Well-renowned blockchain platform Zilliqa was used in the experiment and its smart contracts were utilized to automate the programmatic supply chain. Zilliqa’s smart contracts were employed to conduct the ad campaign and costs were calculated for viewable impressions with and without the usage of these contracts. Overall, a 28% boost in price is quite significant for a corporation of such an international strength as that of PepsiCo. The Asia-Pacific region was selected to conduct the trial back in March.
Mindshare, which is PepsiCo’s project partner and media agency, stated:
These smart contracts reconcile impressions that are delivered from multiple data sources with payments facilitated using an internal Native Alliance Token (NAT) all in near real time, resulting in major efficiency gains and complete transparency for the brand owners.
Other projects involved in this programme included MediaMath, Integral Ad Science and Rubicon Project. So is it the first time a blockchain solution is being looked out for in the supply-chain niche of the industry? The answer, no. But before looking at how blockchain solves the supply-chain efficiency issue, there is need to understand the benefits that it bestows to this area.
Blockchain provides a decentralized, peer-to-peer system of operation where the record of every process happening on the network is visible to every node participating and maintaining the network. It also provides a native payment framework in the system in the form of a crypto token. Since transactions are recorded accurately with every peer having access to the record, a trustless system of operation is established where the trust is put in the code and math, not in a centrally controlling force.
Supply chain benefits from blockchain as it solves the vital requirements of transparency, efficiency, and communication by eliminating middlemen and making the system more streamlined. In the complex supply-chain frameworks of the modern world, where big corporate giants use raw materials imported from various countries, with numerous stops in between, tracking of goods often becomes a big problem. But not under a properly-employed blockchain framework’s watch.
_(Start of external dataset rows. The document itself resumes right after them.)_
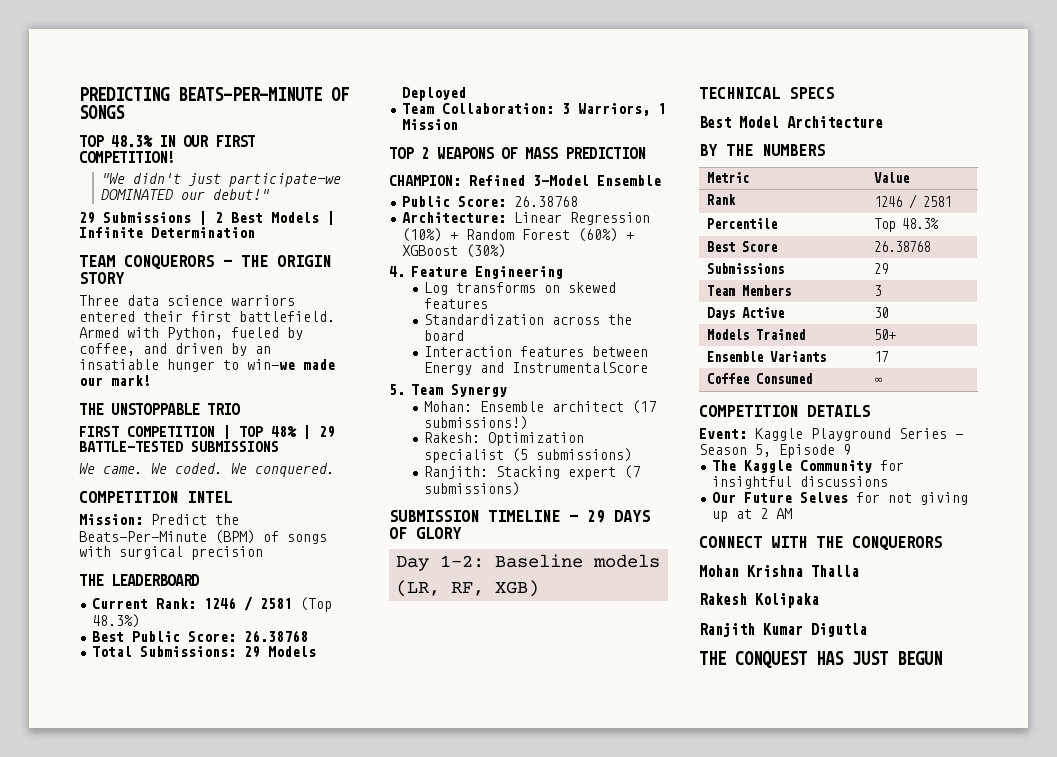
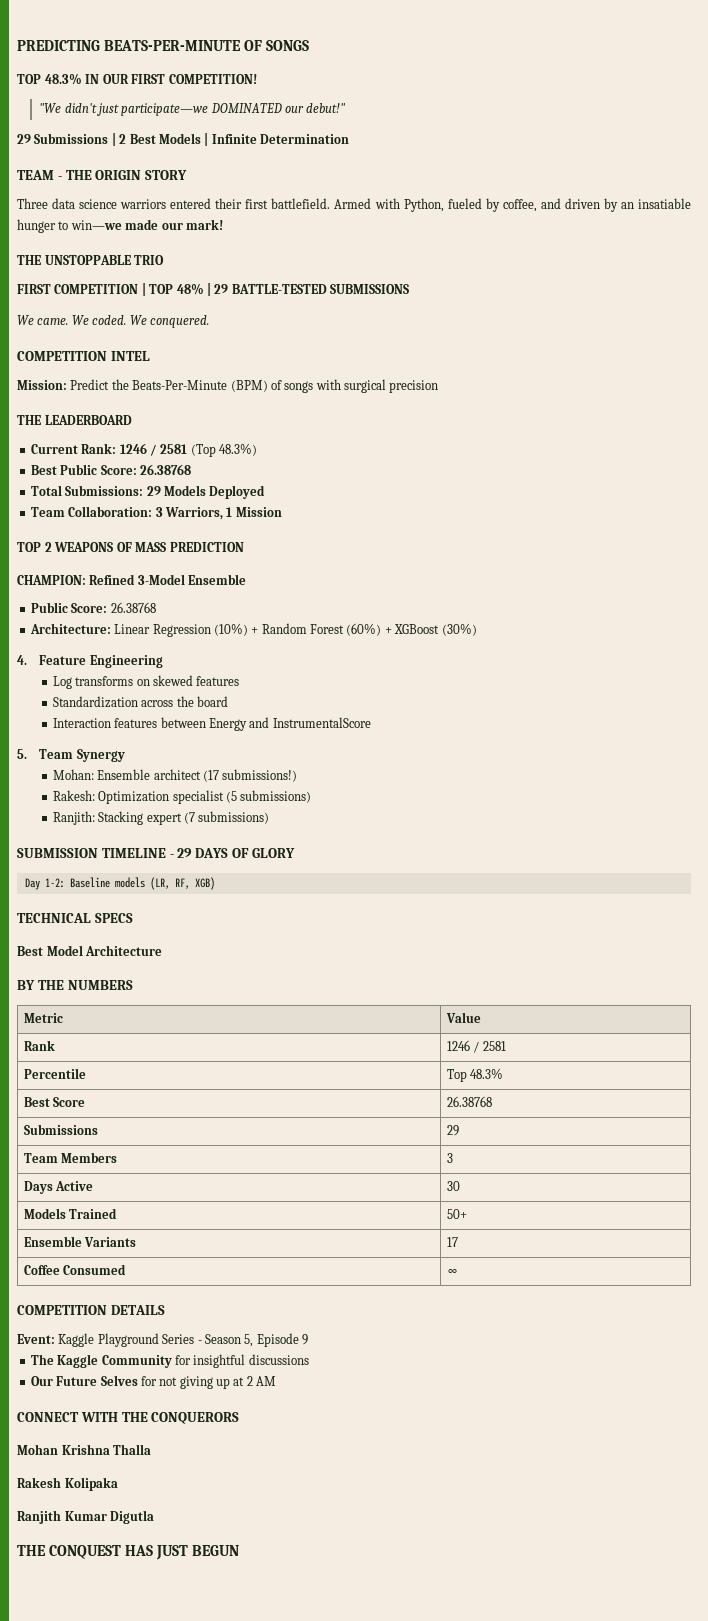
- TEAM CONQUERORS - THE ORIGIN STORY
+ TEAM - THE ORIGIN STORY

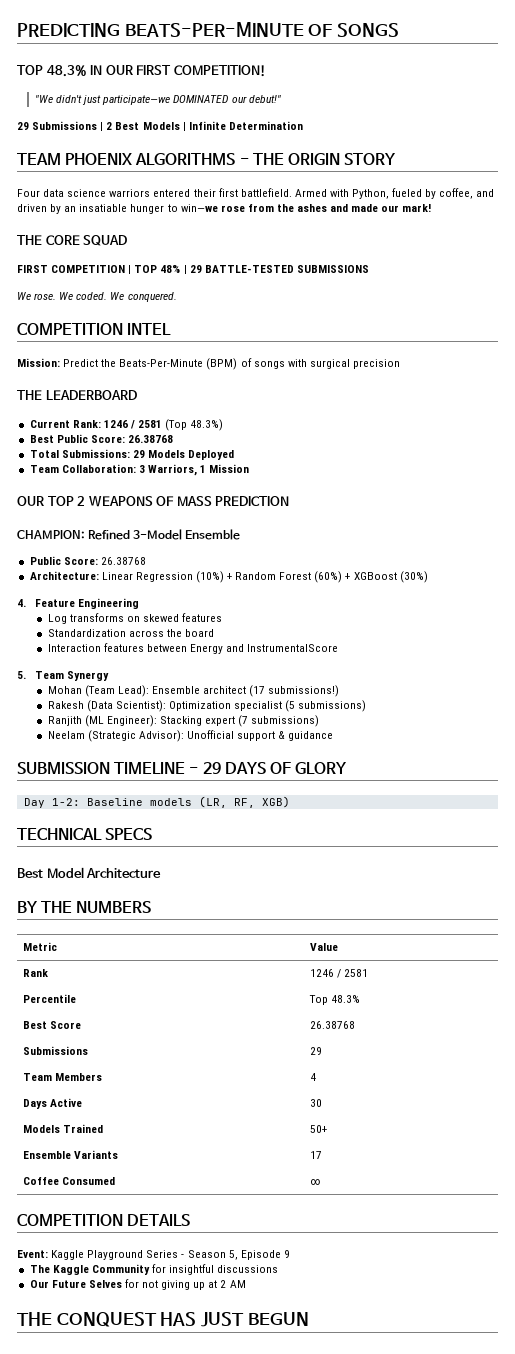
- TEAM - THE ORIGIN STORY
+ TEAM PHOENIX ALGORITHMS - THE ORIGIN STORY
- Three data science warriors entered their first battlefield.
+ Four data science warriors entered their first battlefield.
- Armed with Python, fueled by coffee, and driven by an insatiable hunger to win—we made our mark!
+ Armed with Python, fueled by coffee, and driven by an insatiable hunger to win—we rose from the ashes and made our mark!
- THE UNSTOPPABLE TRIO
+ THE CORE SQUAD
- We came.
+ We rose.
- TOP 2 WEAPONS OF MASS PREDICTION
+ OUR TOP 2 WEAPONS OF MASS PREDICTION
- Mohan: Ensemble architect (17 submissions!)
+ Mohan (Team Lead): Ensemble architect (17 submissions!)
- Rakesh: Optimization specialist (5 submissions)
+ Rakesh (Data Scientist): Optimization specialist (5 submissions)
- Ranjith: Stacking expert (7 submissions)
+ Ranjith (ML Engineer): Stacking expert (7 submissions)
+ Neelam (Strategic Advisor): Unofficial support & guidance
- Team Members | 3
+ Team Members | 4
- CONNECT WITH THE CONQUERORS
- Mohan Krishna Thalla
- Rakesh Kolipaka
- Ranjith Kumar Digutla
Recently, LVMH, a French Luxury brand conglomerate headquartered in Paris with brands like Fendi, Christian Dior SE, Luis Vuitton under its belt, explored the prospect of using blockchain in order to curb the prevalence of fake items. For such a big brand, fake items selling is a monstrous issue and blockchain technology solves it with a snap. For blockchain, the use-cases go as far as tracking luxury items and even beef.
Corporate giants BMW Group Asia, Intel and Nielsen recently became corporate partners of the Singapore-based blockchain accelerator Tribe. The main drive behind partnering with such initiatives is to develop new projects that are ready for industry 4.0, which sees field-mergers between data science, machine learning and ever-growing artificial intelligence. The well-renowned German car manufacturer and innovator, Mercedez Benz, also partnered with Icertis to develop a sustainable transaction book with the aid of blockchain technology.
The influx of corporate giants like LVMH, BMW, Mercedez, PepsiCo. into the world of blockchain clearly signals that the role blockchain is going to be big in the future industrial world. Blockchain presents unique technological cushions to the problems posed forward by conventional industrial practices. Supply-chain seems to be just the first stepping stone in the stream of changes that can be seen in the areas such as logistics as blockchain further integrates into the industry. Industry 4.0 is incomplete without proper implementation of blockchain. Previously stated by Andre Luckow, the blockchain technology lead at BMW Group:
…blockchains enable us to improve cross-organisational and crossindustry collaboration by increasing efficiency and transparency.
But behind blockchain’s success in the industry and the financial world, hangs the possible fate of another entity, bitcoin.
Bitcoin boasted the prime use-case of the nascent technology of blockchain as it erupted out as the alternative to the centuries-old but not perfect system of banking. The debt-based banking system has its own uncertainties associated with it as the reasons behind the global economic recession of 2008-09 are still being explored in detail by experts. The banking system is not at all fool-proof. While some economist recently predicted that we might see another economic recession in the near future, cryptos are gearing up both in terms of technology and legislation to rise up to the occasion and prove their mettle.
Blockchain, in particular, is progressing at a very rapid pace with a lot of investment and capital flowing in. Since it is the exact technology lying underneath bitcoin, the digital asset’s future hangs largely in balance with the fate of this technology. As issues like scalability and problems like the 51% attack on a blockchain are solved, a larger layer of trust regarding both blockchain and its biggest use-case bitcoin will be established among the institutions and the general public. Bitcoins needs its underlying technology to succeed to get more public confidence and so far, it’s all going smooth for the world’s leading cryptocurrency in terms of market capitalization. Irrespective of the price, technological security and perks carry extreme importance if bitcoin is to rival the fiat system of money.